Written by Filipina-New Zealand playwright Marianne Infante, Pinay follows the journey of a family that leaves the Philippines to travel to Christchurch in 1999 to begin a new life. Hardworking migrant parents, young children who become immersed in life in Aotearoa - there are plenty of familiar events in the journey of settling down and settling into life here.
However, this story - like every story - is different. The strength of the show is not just in the excellent cast, the strong production values or the evocative writing but also in the cumulative effect of the rich and nuanced specificity of Filipino culture.
During 90 minutes, we watch Alex (Infante) become best buddies with a young Māori boy (Matiu Hamuera), fall in love with a Pākeha boy Seth (Lucas Haugh) and navigate her way through the emotional and cultural minefield of Filipino parental expectations.
It's tempting to focus on a coming-of-age narrative but Infante's writing, Ahi Karunaharan's dramaturgy and director James Roque's light but deliberate touch emphasise the deep and heartfelt emotional tensions of a mother-daughter relationship. Infante shows a wide array of personalities from petulant child to innocent teenager to rebellious young adult.

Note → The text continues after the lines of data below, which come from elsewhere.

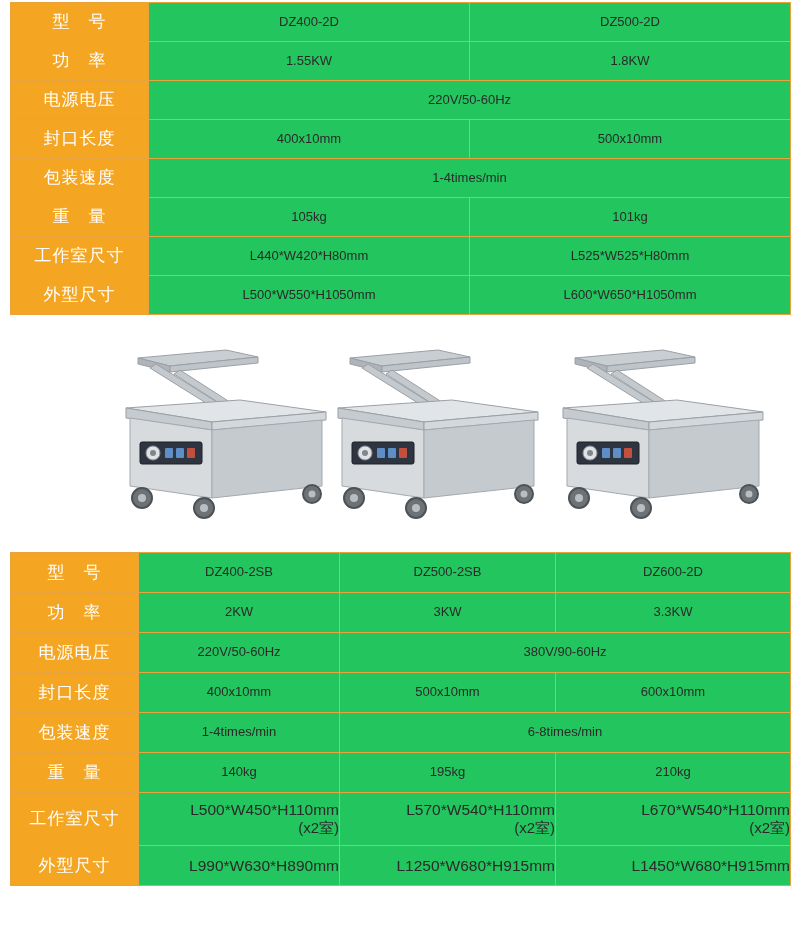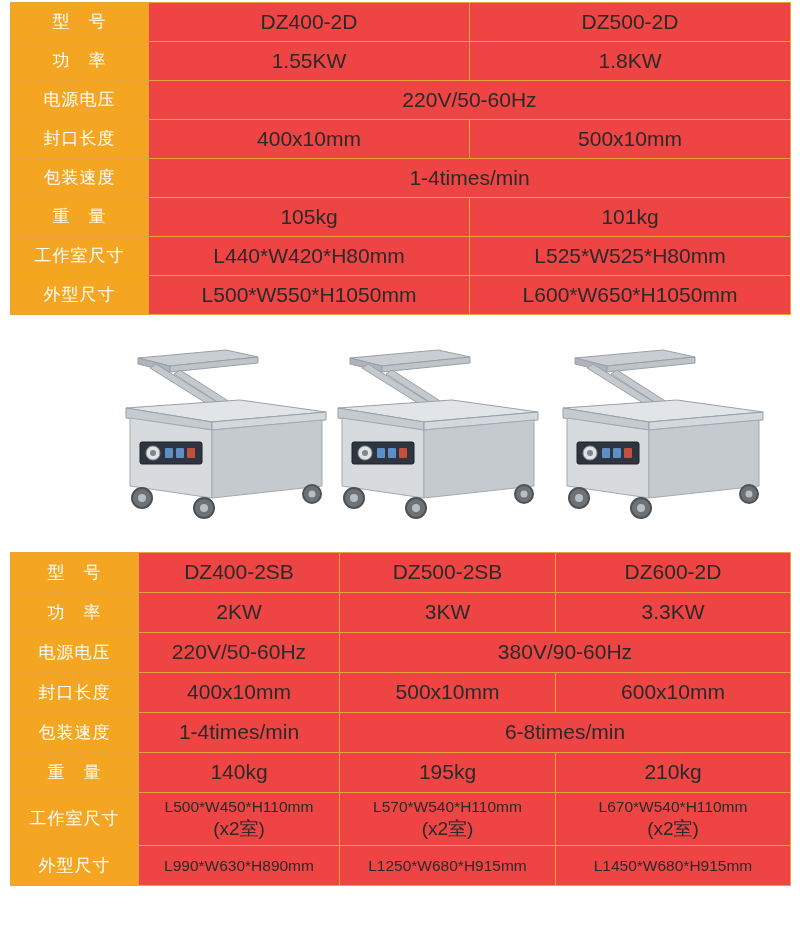--- a/index.html
+++ b/index.html
@@ -17,27 +17,27 @@
   .page {
     position: relative;
     width: 800px;
     height: 948px;
   }
 
   
   .spec-table {
     border-collapse: collapse;
     table-layout: fixed;
-    background: #ef4444;
+    background: #22c55e;
   }
   .spec-table td {
     border: 1px solid #e8a33d;
     text-align: center;
     vertical-align: middle;
-    font-size: 21px;
+    font-size: 13px;
     color: #2a2a2a;
     padding: 0;
     line-height: 1.25;
   }
   .spec-table td.label {
     background: #f4a623;
     color: #ffffff;
     font-size: 17px;
     letter-spacing: 1px;
     font-weight: 400;
@@ -79,23 +79,23 @@
     left: 10px;
     top: 552px;
     width: 780px;
   }
   .table2 td { height: 39px; }
   .table2 td.tall { height: 52px; }
   .table2 col.d0 { width: 128px; }
   .table2 col.d1 { width: 201px; }
   .table2 col.d2 { width: 216px; }
   .table2 col.d3 { width: 235px; }
-  .table2 td.small { font-size: 15.5px; }
-
-  .sub { display: block; font-size: 19px; }
+  .table2 td.small { font-size: 15.5px; text-align: right; }
+
+  .sub { display: block; font-size: 15px; }
 
   
   .machine svg { display: block; }
 </style>
 </head>
 <body>
 
 <div class="page">
 
   <table class="spec-table table1">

Her lightning quick changes are matched by Donna Dacuno who quietly steals the show with an impeccable performance of the protective mother desperate for her daughter to avoid repeating historical mistakes. Marwin Silerio and Richard Perillo (playing Alex's older brother and father respectively) also offer beautifully sculpted character portrayls providing touching and poignant additions to the narrative. Hamuera and Haugh round off the team with strong and individual performances that steer the work away from cliche and set the story firmly on this whenua.
The Filipino Tagalong language and te reo Māori are liberally used throughout and, in particular, the range of waiata (from traditional hymns to karaoke favourites) add a distinctively Filipino quality to a world that consciously acknowledges Te Ao Māori. The complementary lighting and sound design and the quick and easily maneuverable set also ensure the drama is well-paced and although it's a tad long, PINAY never fails to keep our attention riveted on its storytellers.
To the creative team who brought us this inaugural bilingual Filipino New Zealand production, Maraming salamat po. May there be many more.